Uh, I should explain: 72 years ago--I guess I'm not sure if our years are quite the same length, but anyway--there was a massive solar flare that pretty much destroyed our whole grid. We...we were lucky, really, to be at pretty much the ideal tech level at the time to learn the lessons that the Sylian Flare had to teach: we used electricity enough for it to drive home how important a problem this is, but not enough for the loss to be crippling. We had no idea this was a risk before it happened, and we were very aware, in the aftermath, that if we'd had a couple more decades of electrification first we would have been extremely screwed.

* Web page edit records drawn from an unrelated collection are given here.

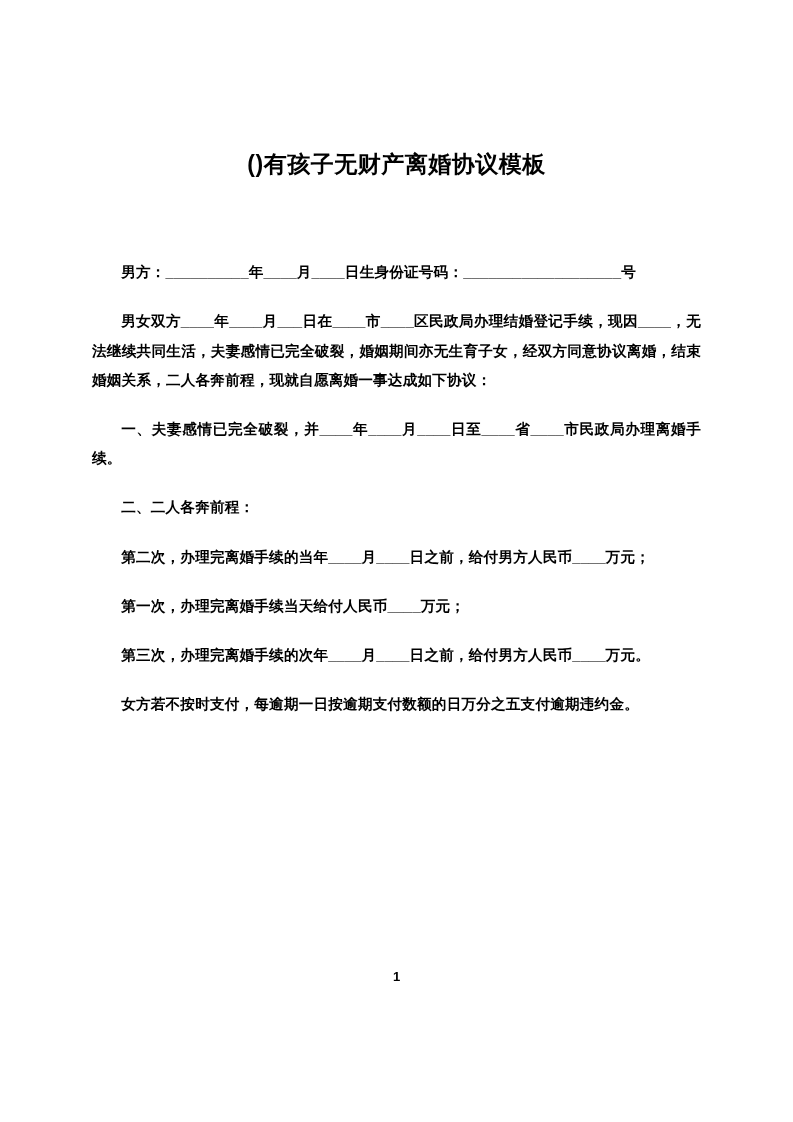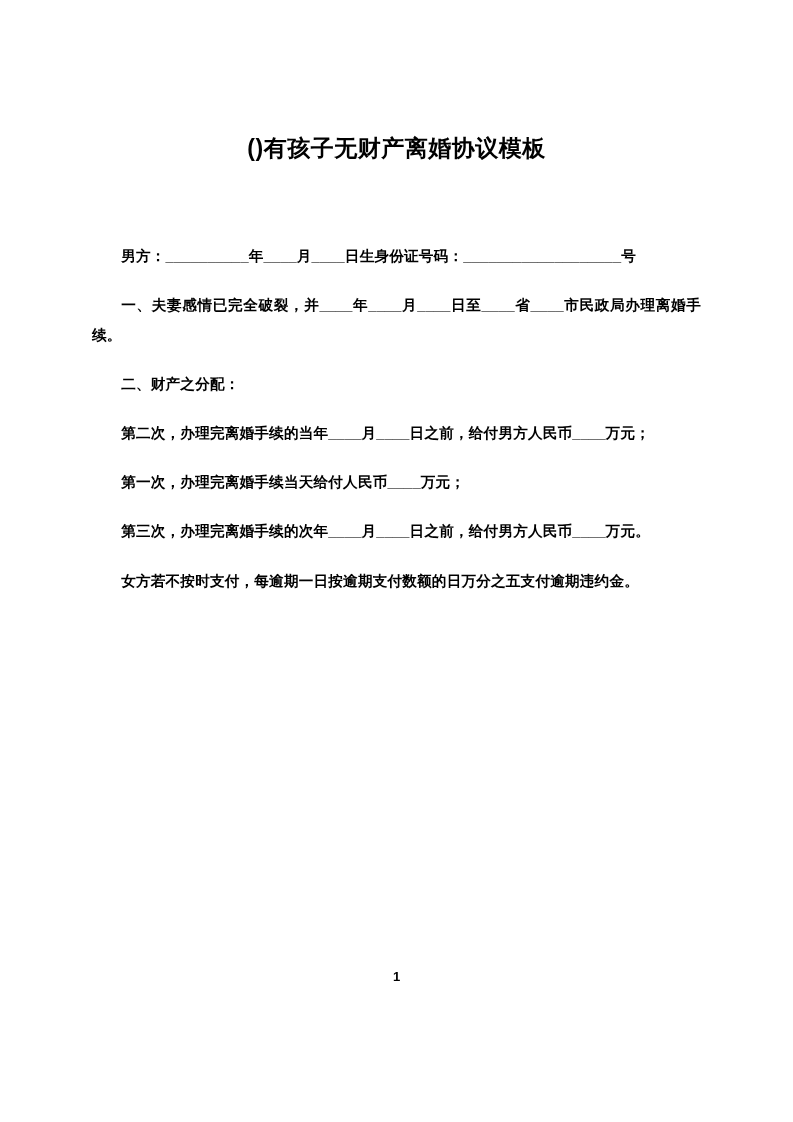--- a/index.html
+++ b/index.html
@@ -20,7 +20,7 @@
     width: 793px;
     height: 1022px;
     box-sizing: border-box;
-    padding: 0 92px;
+    padding: 16px 92px;
   }
   .doc-title {
     margin: 0;

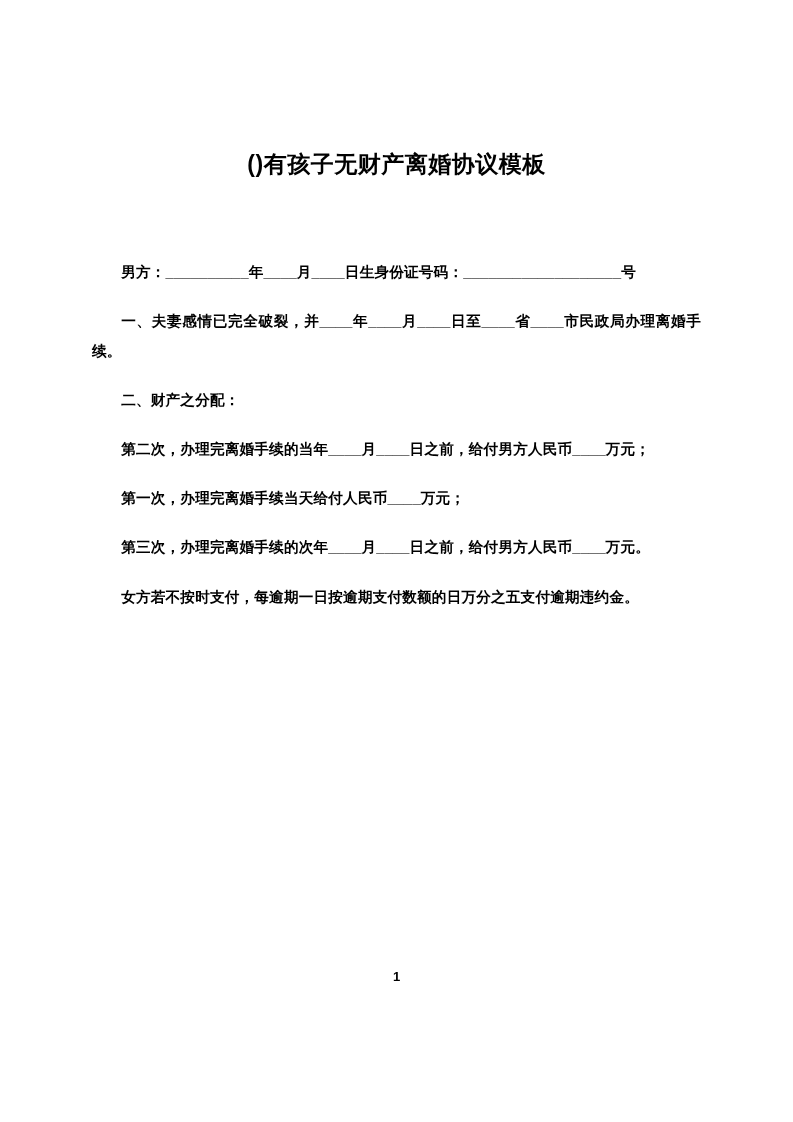--- a/index.html
+++ b/index.html
@@ -66,6 +66,7 @@
 
   <div class="body-block">
     <p class="para indent">男方：__________年____月____日生身份证号码：___________________号</p>
+    <p class="para indent">男女双方____年____月___日在____市____区民政局办理结婚登记手续，现因____，无法继续共同生活，夫妻感情已完全破裂，婚姻期间亦无生育子女，经双方同意协议离婚，结束婚姻关系，二人各奔前程，现就自愿离婚一事达成如下协议：</p>
     <p class="para indent">一、夫妻感情已完全破裂，并____年____月____日至____省____市民政局办理离婚手续。</p>
     <p class="para indent">二、财产之分配：</p>
     <p class="para indent">第二次，办理完离婚手续的当年____月____日之前，给付男方人民币____万元；</p>

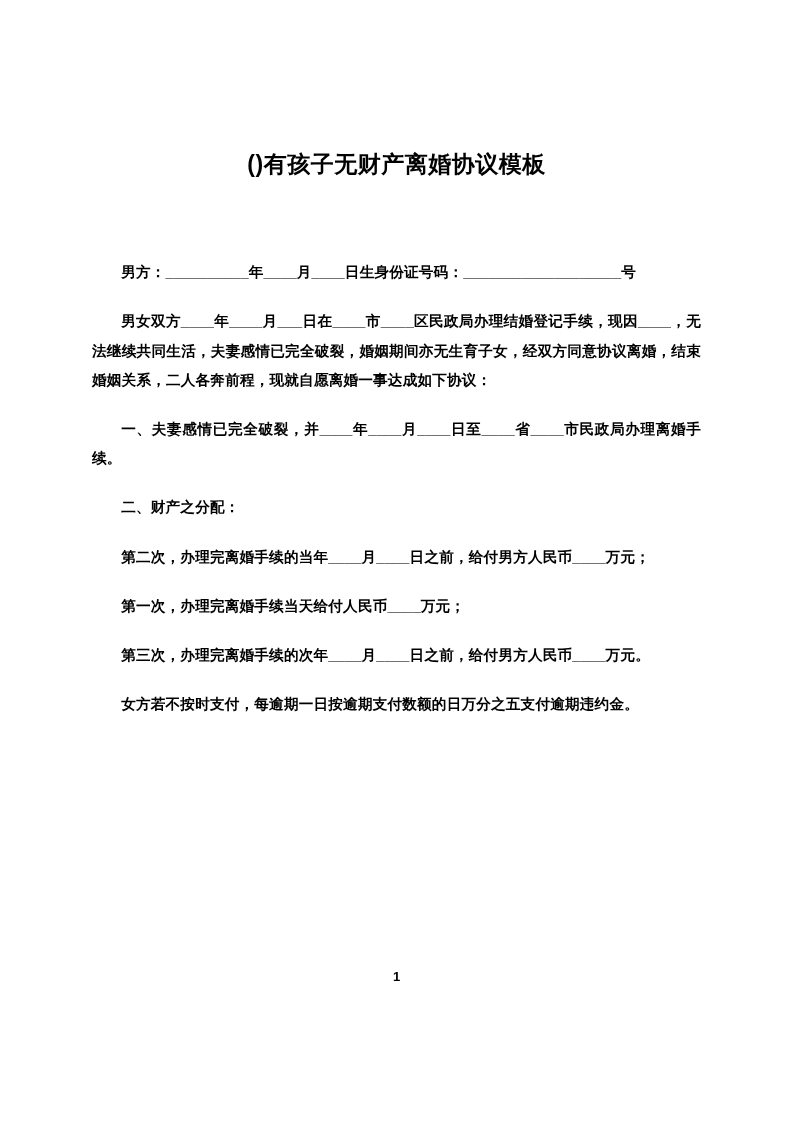--- a/index.html
+++ b/index.html
@@ -68,7 +68,7 @@
     <p class="para indent">男方：__________年____月____日生身份证号码：___________________号</p>
     <p class="para indent">男女双方____年____月___日在____市____区民政局办理结婚登记手续，现因____，无法继续共同生活，夫妻感情已完全破裂，婚姻期间亦无生育子女，经双方同意协议离婚，结束婚姻关系，二人各奔前程，现就自愿离婚一事达成如下协议：</p>
     <p class="para indent">一、夫妻感情已完全破裂，并____年____月____日至____省____市民政局办理离婚手续。</p>
-    <p class="para indent">二、财产之分配：</p>
+    <p class="para indent">二、二人各奔前程：</p>
     <p class="para indent">第二次，办理完离婚手续的当年____月____日之前，给付男方人民币____万元；</p>
     <p class="para indent">第一次，办理完离婚手续当天给付人民币____万元；</p>
     <p class="para indent">第三次，办理完离婚手续的次年____月____日之前，给付男方人民币____万元。</p>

It's the large-scale equipment that blows, long-distance transmission lines and high-power transformers and not, like, your phone, so...while we've done some work on making the large-scale equipment more robust, and maybe we would be able to rely solely on that and it would be fine, most of the work we've done on it was about how to need large-scale equipment as little as possible. My house back home has a backup grid connection, but most days we get all our power from our own solar panels, feeding into our own batteries. If we lived in an area with colder winters, we would have a geothermal heating system, and most of the backup grid plants that supply power when you need an extra boost are geothermal. There are some dams, I think mostly feeding their power into factories and stuff built nearby."